___ Source records ___

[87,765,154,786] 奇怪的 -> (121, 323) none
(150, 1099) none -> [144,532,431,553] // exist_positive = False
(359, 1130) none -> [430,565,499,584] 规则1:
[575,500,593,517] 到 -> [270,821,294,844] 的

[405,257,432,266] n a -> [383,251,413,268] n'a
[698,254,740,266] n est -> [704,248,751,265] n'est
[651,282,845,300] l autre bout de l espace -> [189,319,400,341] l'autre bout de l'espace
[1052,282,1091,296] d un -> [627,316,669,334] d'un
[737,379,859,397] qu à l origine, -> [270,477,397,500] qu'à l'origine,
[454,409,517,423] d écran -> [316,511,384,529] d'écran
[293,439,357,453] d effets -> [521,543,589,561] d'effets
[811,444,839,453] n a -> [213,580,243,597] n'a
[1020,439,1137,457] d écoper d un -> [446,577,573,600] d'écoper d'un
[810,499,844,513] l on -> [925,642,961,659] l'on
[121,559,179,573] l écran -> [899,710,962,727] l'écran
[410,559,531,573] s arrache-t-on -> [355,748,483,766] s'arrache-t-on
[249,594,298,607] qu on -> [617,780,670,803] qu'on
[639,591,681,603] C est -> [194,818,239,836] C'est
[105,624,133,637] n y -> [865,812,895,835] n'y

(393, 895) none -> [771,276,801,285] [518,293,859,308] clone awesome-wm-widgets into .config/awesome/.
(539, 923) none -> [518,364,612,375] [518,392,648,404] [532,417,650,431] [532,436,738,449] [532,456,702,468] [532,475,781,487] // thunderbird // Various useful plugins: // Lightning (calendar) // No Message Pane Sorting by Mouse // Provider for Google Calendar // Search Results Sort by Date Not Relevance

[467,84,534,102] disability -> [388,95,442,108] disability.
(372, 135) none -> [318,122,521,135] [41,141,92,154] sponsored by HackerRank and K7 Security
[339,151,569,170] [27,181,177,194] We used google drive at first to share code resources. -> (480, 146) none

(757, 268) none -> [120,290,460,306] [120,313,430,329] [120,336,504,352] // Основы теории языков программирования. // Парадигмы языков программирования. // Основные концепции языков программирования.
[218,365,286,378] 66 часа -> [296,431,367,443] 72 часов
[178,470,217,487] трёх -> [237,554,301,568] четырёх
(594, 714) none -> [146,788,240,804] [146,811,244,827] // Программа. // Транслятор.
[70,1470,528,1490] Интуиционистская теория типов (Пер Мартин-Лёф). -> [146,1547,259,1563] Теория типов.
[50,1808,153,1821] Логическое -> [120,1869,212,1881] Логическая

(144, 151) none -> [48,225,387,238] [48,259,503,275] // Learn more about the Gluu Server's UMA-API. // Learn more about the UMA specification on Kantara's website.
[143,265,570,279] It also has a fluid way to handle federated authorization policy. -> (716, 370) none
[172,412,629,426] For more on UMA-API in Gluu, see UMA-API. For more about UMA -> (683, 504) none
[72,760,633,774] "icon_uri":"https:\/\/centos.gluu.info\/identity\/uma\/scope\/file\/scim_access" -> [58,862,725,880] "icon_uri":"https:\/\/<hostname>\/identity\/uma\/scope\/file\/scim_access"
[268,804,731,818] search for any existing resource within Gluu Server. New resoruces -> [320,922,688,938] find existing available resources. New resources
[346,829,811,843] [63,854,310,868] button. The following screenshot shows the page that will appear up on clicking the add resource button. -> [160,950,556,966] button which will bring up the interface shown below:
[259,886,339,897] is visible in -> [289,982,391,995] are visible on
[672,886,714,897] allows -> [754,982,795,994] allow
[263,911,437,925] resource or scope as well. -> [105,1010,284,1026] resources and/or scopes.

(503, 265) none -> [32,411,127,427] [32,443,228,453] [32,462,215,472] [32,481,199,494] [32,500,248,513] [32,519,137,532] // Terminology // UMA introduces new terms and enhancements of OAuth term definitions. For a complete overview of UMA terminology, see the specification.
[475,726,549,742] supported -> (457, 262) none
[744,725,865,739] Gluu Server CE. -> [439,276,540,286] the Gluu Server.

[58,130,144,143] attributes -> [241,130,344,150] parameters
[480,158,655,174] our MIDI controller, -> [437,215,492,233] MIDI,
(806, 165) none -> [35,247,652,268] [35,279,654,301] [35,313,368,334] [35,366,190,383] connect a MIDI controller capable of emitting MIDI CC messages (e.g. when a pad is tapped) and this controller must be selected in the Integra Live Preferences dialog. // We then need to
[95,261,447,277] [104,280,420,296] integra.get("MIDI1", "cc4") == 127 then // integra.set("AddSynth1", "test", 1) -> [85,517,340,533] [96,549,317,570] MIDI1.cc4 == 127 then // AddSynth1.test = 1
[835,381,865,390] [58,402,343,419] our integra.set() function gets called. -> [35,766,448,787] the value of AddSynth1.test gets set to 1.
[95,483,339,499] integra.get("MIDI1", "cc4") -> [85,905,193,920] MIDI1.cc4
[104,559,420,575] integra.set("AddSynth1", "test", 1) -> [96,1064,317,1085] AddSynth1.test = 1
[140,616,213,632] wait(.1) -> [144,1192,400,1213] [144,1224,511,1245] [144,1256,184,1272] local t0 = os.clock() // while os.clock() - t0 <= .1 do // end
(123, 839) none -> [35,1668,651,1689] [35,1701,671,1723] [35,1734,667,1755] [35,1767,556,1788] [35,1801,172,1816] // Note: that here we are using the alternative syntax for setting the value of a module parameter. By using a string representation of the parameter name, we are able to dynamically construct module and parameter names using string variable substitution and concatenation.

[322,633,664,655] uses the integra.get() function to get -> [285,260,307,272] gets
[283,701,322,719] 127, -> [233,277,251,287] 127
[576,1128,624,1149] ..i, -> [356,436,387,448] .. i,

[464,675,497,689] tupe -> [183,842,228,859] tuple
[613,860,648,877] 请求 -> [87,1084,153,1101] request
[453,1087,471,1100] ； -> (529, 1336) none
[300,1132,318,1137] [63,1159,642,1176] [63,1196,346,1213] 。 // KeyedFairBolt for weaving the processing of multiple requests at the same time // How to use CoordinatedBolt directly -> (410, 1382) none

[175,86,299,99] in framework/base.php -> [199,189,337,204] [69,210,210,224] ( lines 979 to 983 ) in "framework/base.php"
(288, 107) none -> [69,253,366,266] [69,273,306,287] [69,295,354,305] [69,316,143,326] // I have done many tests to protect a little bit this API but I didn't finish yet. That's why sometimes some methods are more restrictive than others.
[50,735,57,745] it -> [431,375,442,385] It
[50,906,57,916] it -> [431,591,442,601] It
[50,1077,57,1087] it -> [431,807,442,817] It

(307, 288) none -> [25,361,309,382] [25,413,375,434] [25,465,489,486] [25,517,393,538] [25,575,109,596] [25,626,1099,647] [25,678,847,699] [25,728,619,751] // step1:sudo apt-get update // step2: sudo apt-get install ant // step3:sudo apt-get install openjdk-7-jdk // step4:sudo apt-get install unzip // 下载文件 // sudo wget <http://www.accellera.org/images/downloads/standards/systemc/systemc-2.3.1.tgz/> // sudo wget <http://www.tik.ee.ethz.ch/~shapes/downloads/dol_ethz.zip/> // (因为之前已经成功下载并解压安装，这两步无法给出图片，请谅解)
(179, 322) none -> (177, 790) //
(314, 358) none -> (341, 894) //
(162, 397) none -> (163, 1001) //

___

Exercise description: All that is wanted is a faithful reproduction of the line above with "(539, 923) none", the line with "[339,151,569,170] [27,181,177,194] We", and every line in between.

Response below:
(539, 923) none -> [518,364,612,375] [518,392,648,404] [532,417,650,431] [532,436,738,449] [532,456,702,468] [532,475,781,487] // thunderbird // Various useful plugins: // Lightning (calendar) // No Message Pane Sorting by Mouse // Provider for Google Calendar // Search Results Sort by Date Not Relevance

[467,84,534,102] disability -> [388,95,442,108] disability.
(372, 135) none -> [318,122,521,135] [41,141,92,154] sponsored by HackerRank and K7 Security
[339,151,569,170] [27,181,177,194] We used google drive at first to share code resources. -> (480, 146) none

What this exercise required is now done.